Aldrington railway station, sometimes known by its former names of Aldrington Halt and Dyke Junction, is a railway station that serves the area of Aldrington in Brighton and Hove, in East Sussex, England. The station is 1 mi 74 chain from Brighton on the West Coastway Line.

Dyke Junction Halt was opened in 1905 by the London, Brighton and South Coast Railway with short wooden platforms. In 1932 new longer platforms were constructed on an adjacent site nearer Hove to the previous platforms. They were renamed Aldrington Halt and later rebuilt in concrete by the Southern Railway. It is situated just east of the former junction with the branch line to Devil's Dyke, which opened in 1887 and closed in 1939; the layout and curvature of certain roads and buildings immediately north-west of the station indicates where the branch ran.

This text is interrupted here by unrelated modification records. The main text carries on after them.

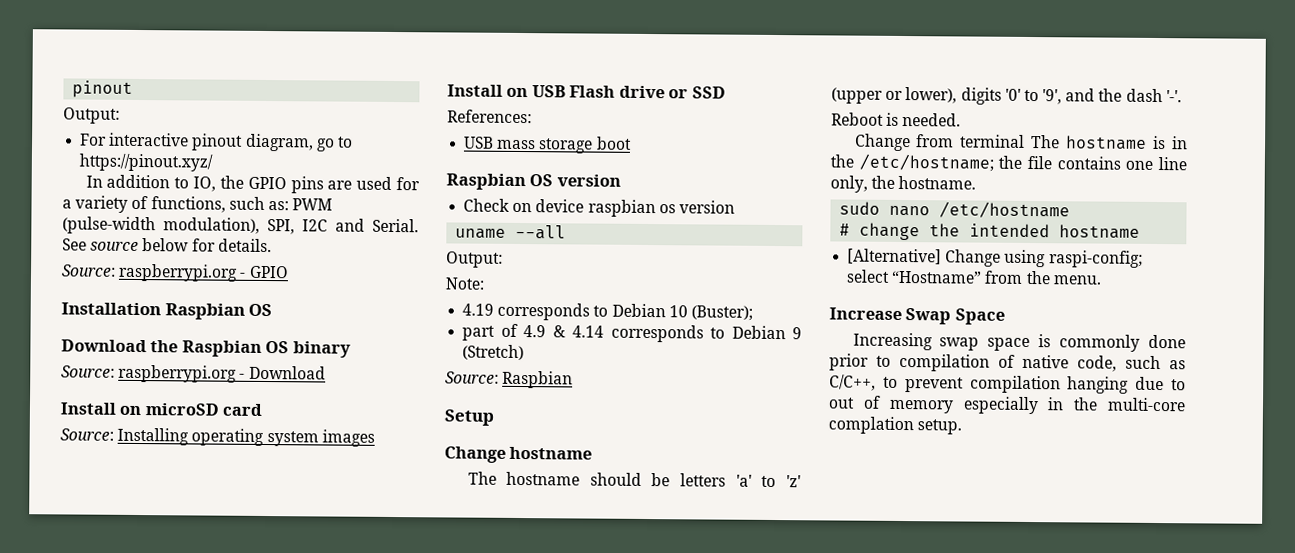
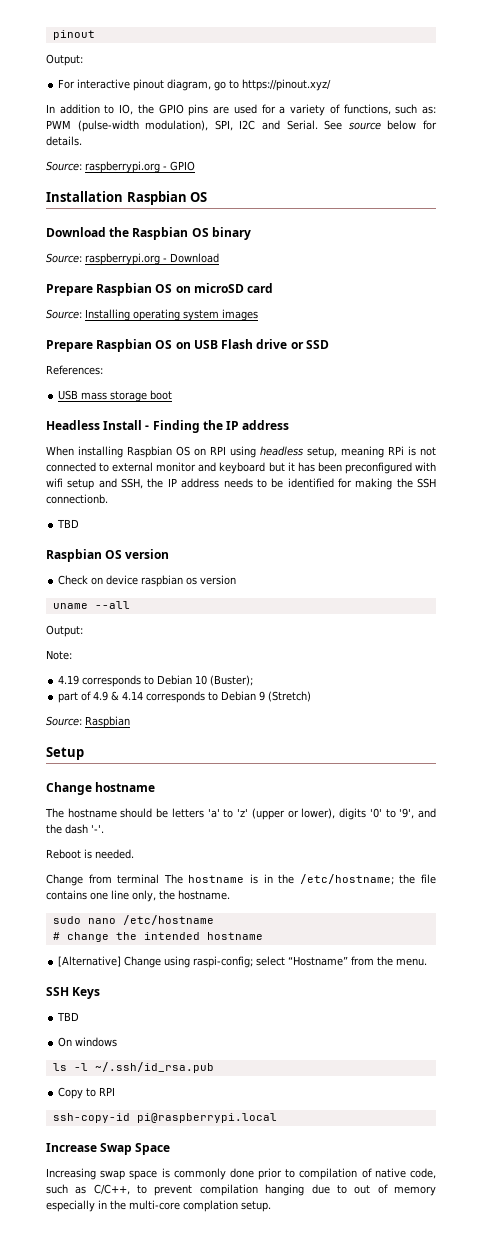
[60,402,116,415] Install -> [46,283,173,296] Prepare Raspbian OS
[447,84,503,97] Install -> [46,339,173,352] Prepare Raspbian OS
(632, 143) none -> [46,420,290,433] [46,446,436,458] [46,462,436,474] [46,478,436,490] [46,494,108,504] [57,519,80,528] // Headless Install - Finding the IP address // When installing Raspbian OS on RPI using headless setup, meaning RPi is not connected to external monitor and keyboard but it has been preconfigured with wifi setup and SSH, the IP address needs to be identified for making the SSH connectionb. // TBD
(1102, 280) none -> [46,987,101,999] [57,1012,80,1021] [58,1037,118,1047] [52,1062,214,1073] [58,1087,116,1099] [52,1113,277,1123] // SSH Keys // TBD // On windows // ls -l ~/.ssh/id_rsa.pub // Copy to RPI // ssh-copy-id pi@raspberrypi.local

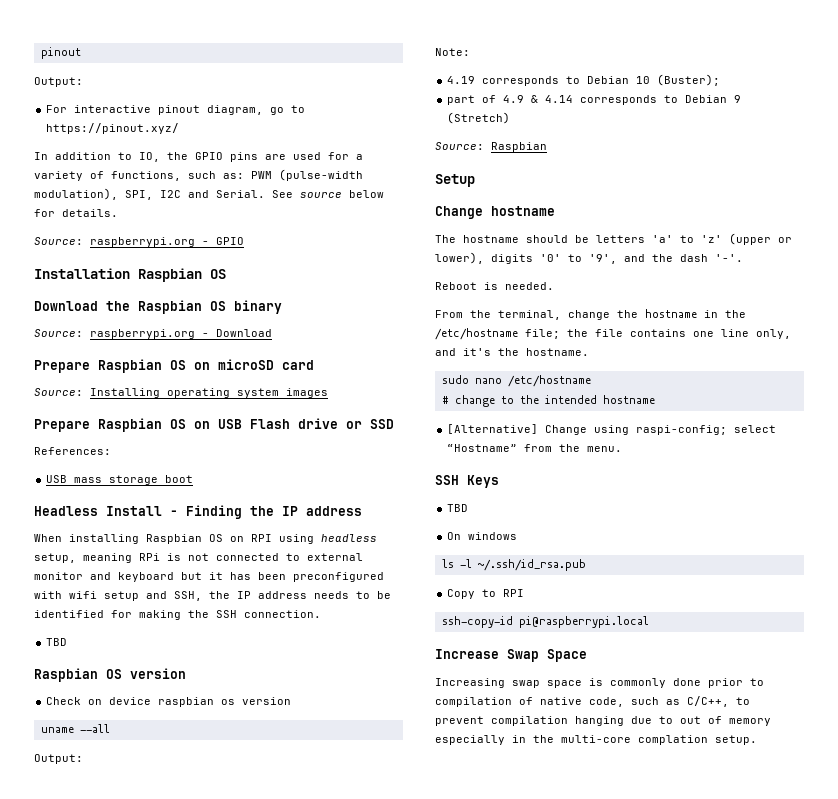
[46,494,108,504] connectionb. -> [244,610,321,618] connection.
[46,874,394,886] Change from terminal The hostname is in the /etc/hostname; -> [435,309,746,320] [435,328,560,340] From the terminal, change the hostname in the /etc/hostname file;
(156, 896) none -> [435,348,491,356] and it's
(109, 937) none -> [500,396,514,404] to

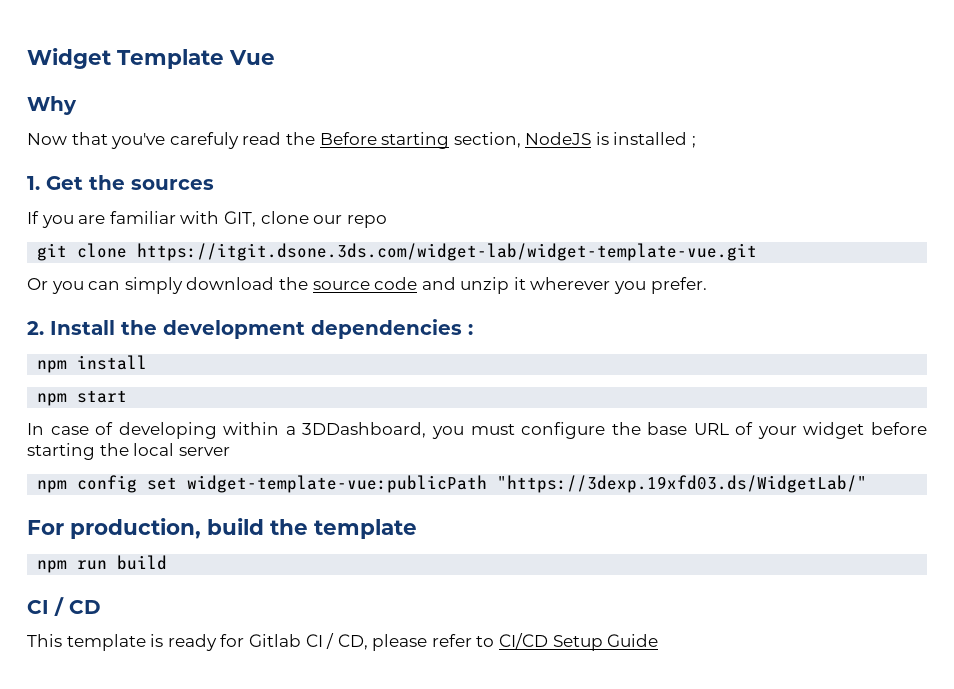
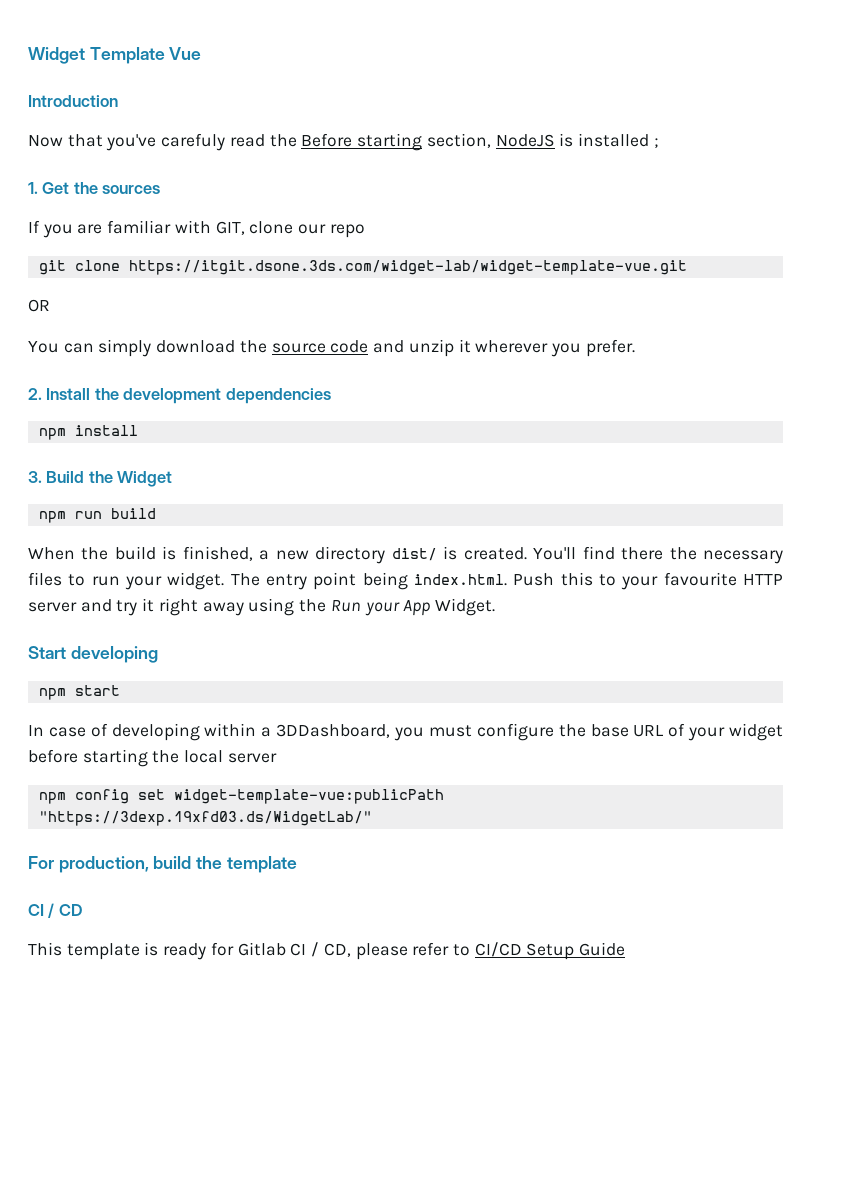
[27,96,77,115] Why -> [28,95,118,107] Introduction
[27,278,84,294] Or you -> [28,299,50,312] [28,341,59,353] OR // You
[468,324,473,335] : -> (331, 396) none
(148, 362) none -> [28,471,173,487] [38,508,156,523] [28,546,783,564] [28,572,784,590] [28,598,495,616] [28,646,158,663] // 3. Build the Widget // npm run build // When the build is finished, a new directory dist/ is created. You'll find there the necessary files to run your widget. The entry point being index.html. Push this to your favourite HTTP server and try it right away using the Run your App Widget. // Start developing
[37,555,168,573] // npm run build -> (297, 864) none

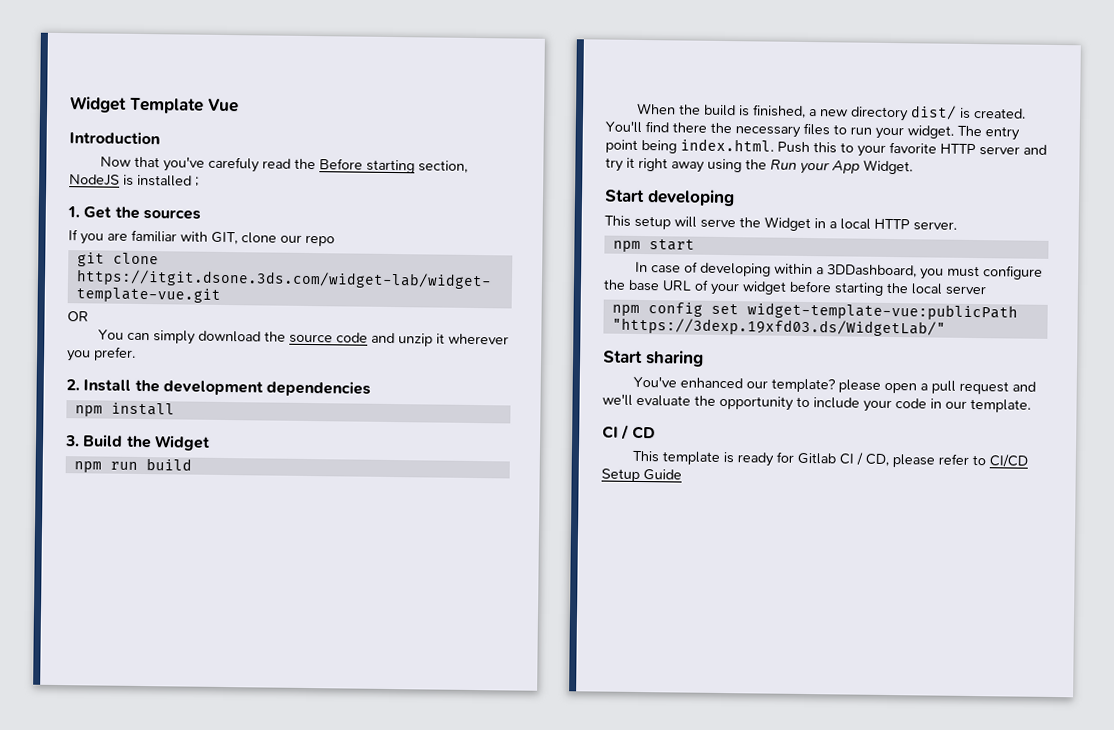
[663,572,737,586] favourite -> [889,141,937,154] favorite
(158, 654) none -> [604,215,957,232] // This setup will serve the Widget in a local HTTP server.
[28,856,297,873] For production, build the template -> [603,350,704,367] [633,375,1037,395] [602,393,1031,413] Start sharing // You've enhanced our template? please open a pull request and we'll evaluate the opportunity to include your code in our template.

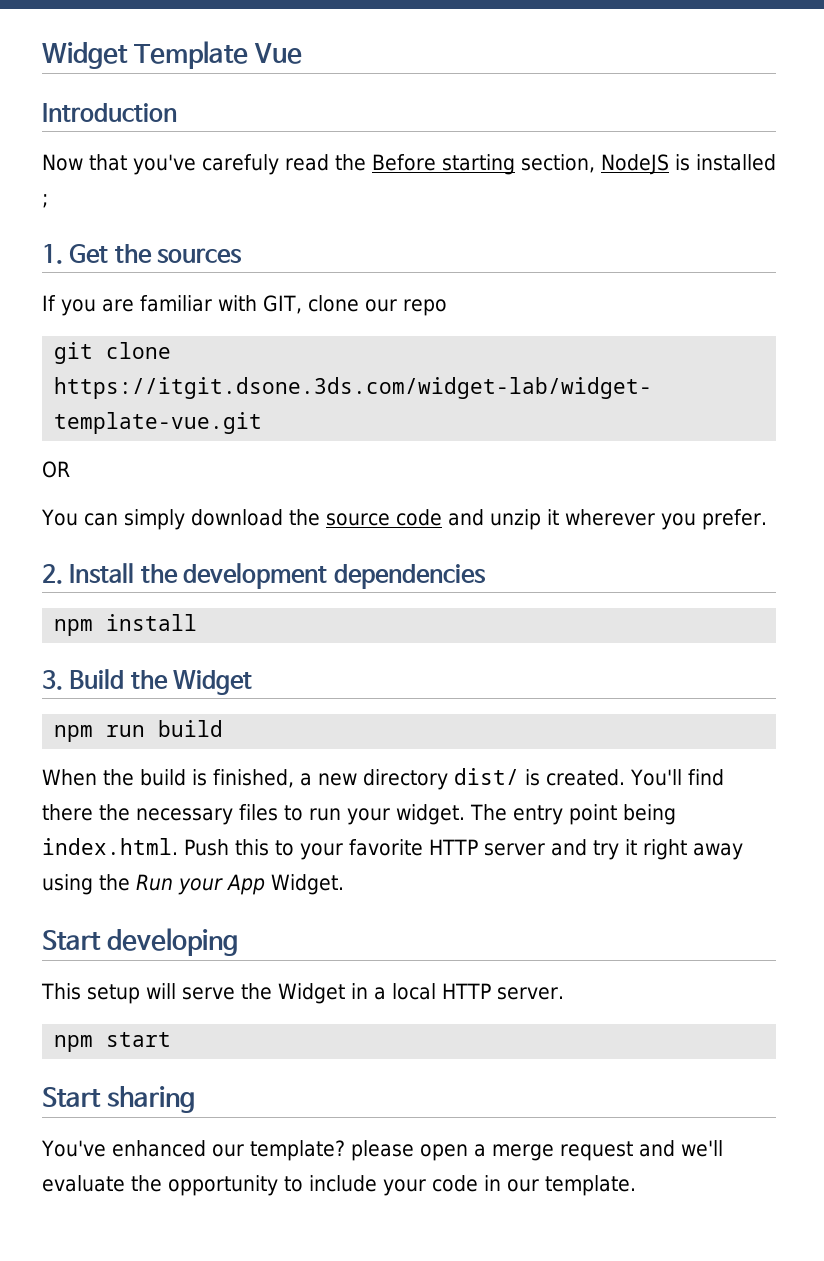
[635,261,1044,280] [603,279,986,296] [611,302,1018,321] [611,317,946,337] // In case of developing within a 3DDashboard, you must configure the base URL of your widget before starting the local server // npm config set widget-template-vue:publicPath "https://3dexp.19xfd03.ds/WidgetLab/" -> (172, 1039) none
[931,380,957,394] pull -> [491,1144,554,1161] merge
[602,424,656,440] [632,450,1029,468] [601,468,682,483] // CI / CD // This template is ready for Gitlab CI / CD, please refer to CI/CD Setup Guide -> (636, 1185) none

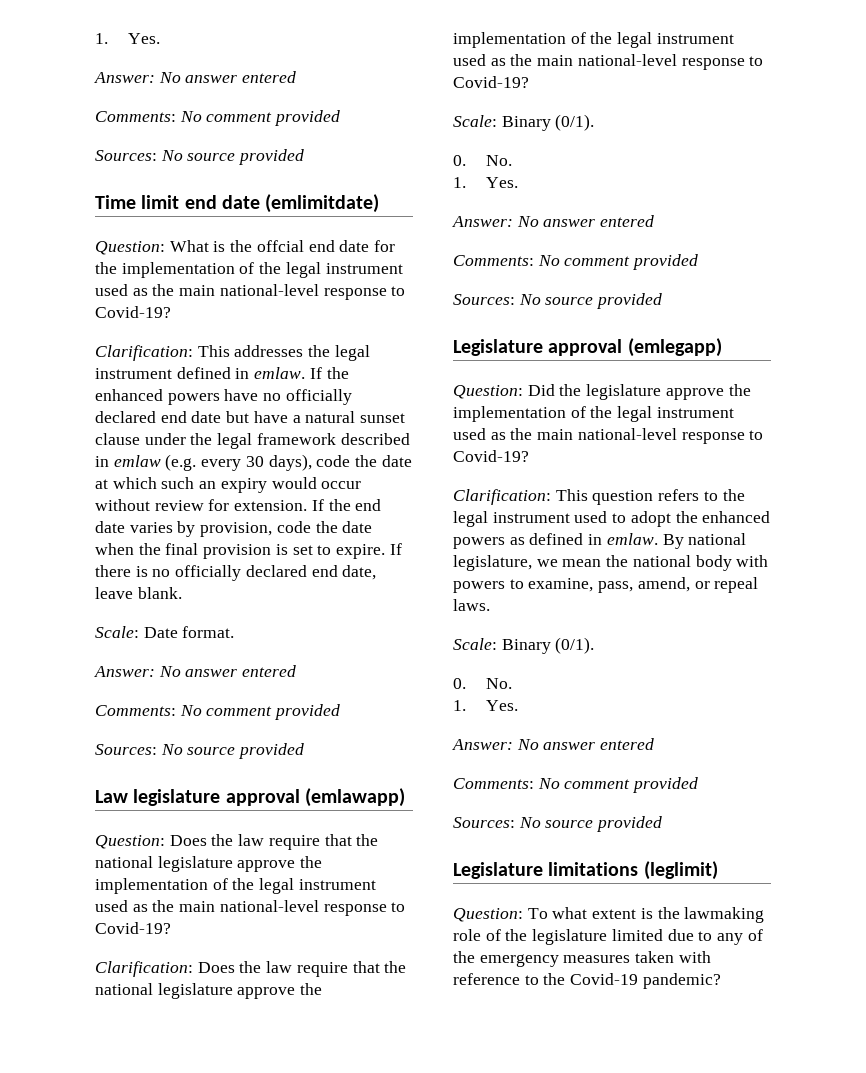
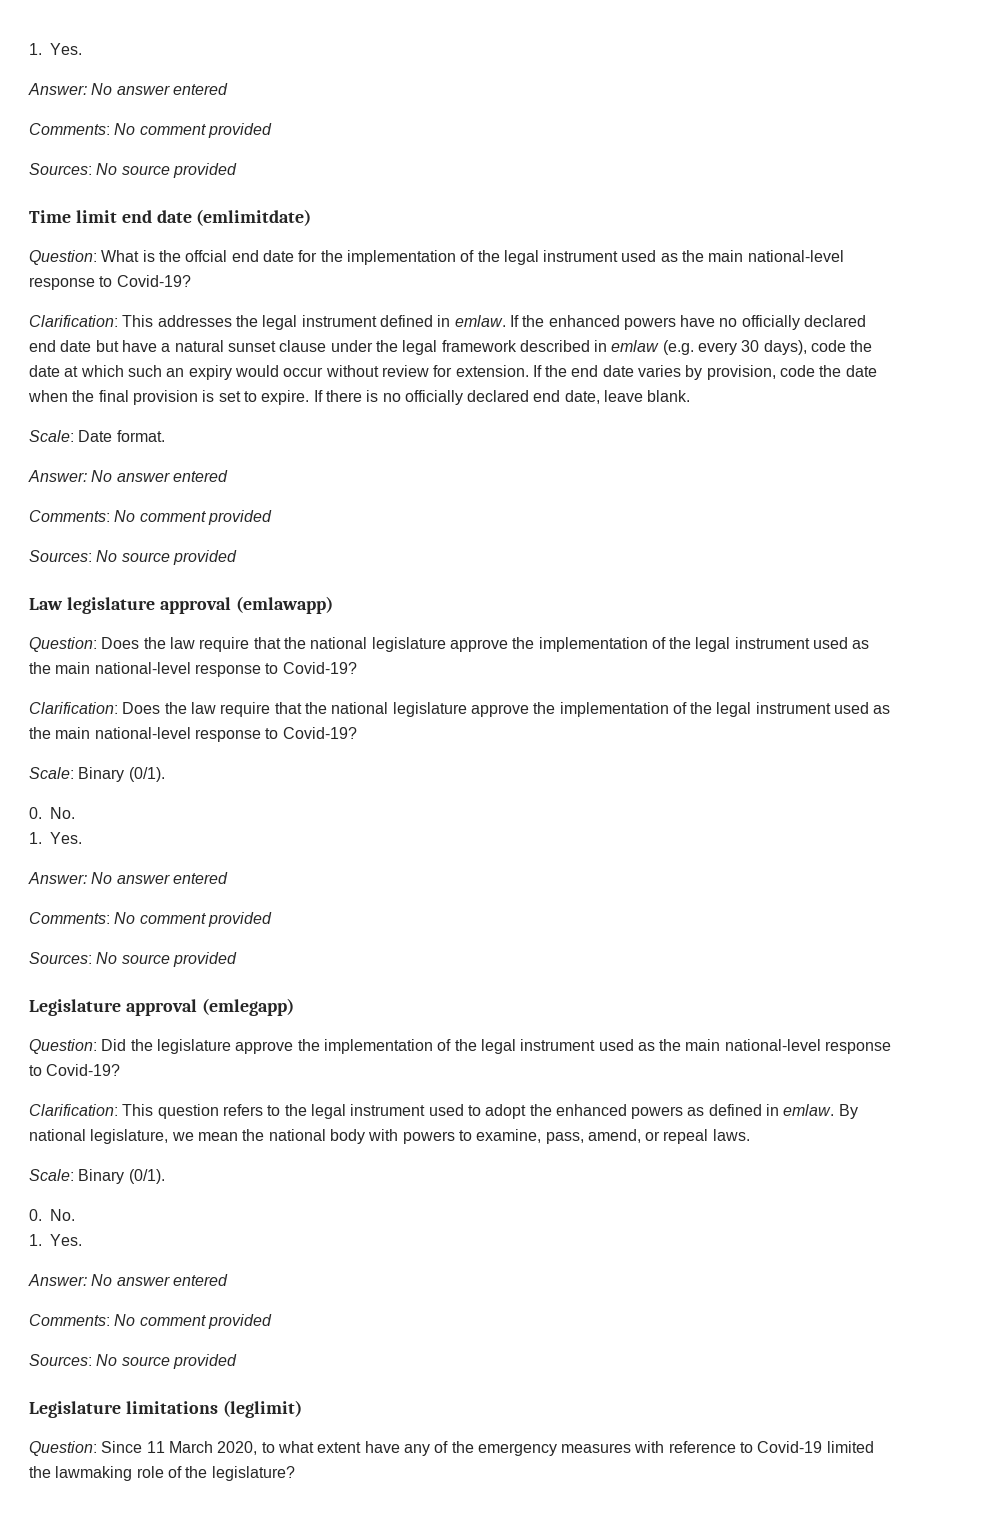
[527,907,653,919] To what extent is -> [101,1441,874,1456] Since 11 March 2020, to what extent have any of the emergency measures with reference to Covid-19 limited
[532,929,763,945] [453,951,711,967] [453,973,721,989] legislature limited due to any of the emergency measures taken with reference to the Covid-19 pandemic? -> [211,1466,295,1481] legislature?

The station was staffed during peak hours until approximately 1990, after which the hut which served as a ticket office was demolished. By 2009 the old concrete shelters had been replaced with reinforced plastic shelters which are now the only features on the platforms. Ramps lead down to street level.

There are ticket-issuing machines at the entrances to each platform. Pre-purchased tickets can also be collected on these machines. There is no footbridge connecting the platforms with each other. However, there is a tunnel under the railway lines at the western end of the platforms which was originally built to allow the local farmer to move his cattle between fields which became separated with the arrival of the railway.

==History==

Opened by the London, Brighton and South Coast Railway, it became part of the Southern Railway during the Grouping of 1923. The line then passed on to the Southern Region of British Railways on nationalisation in 1948.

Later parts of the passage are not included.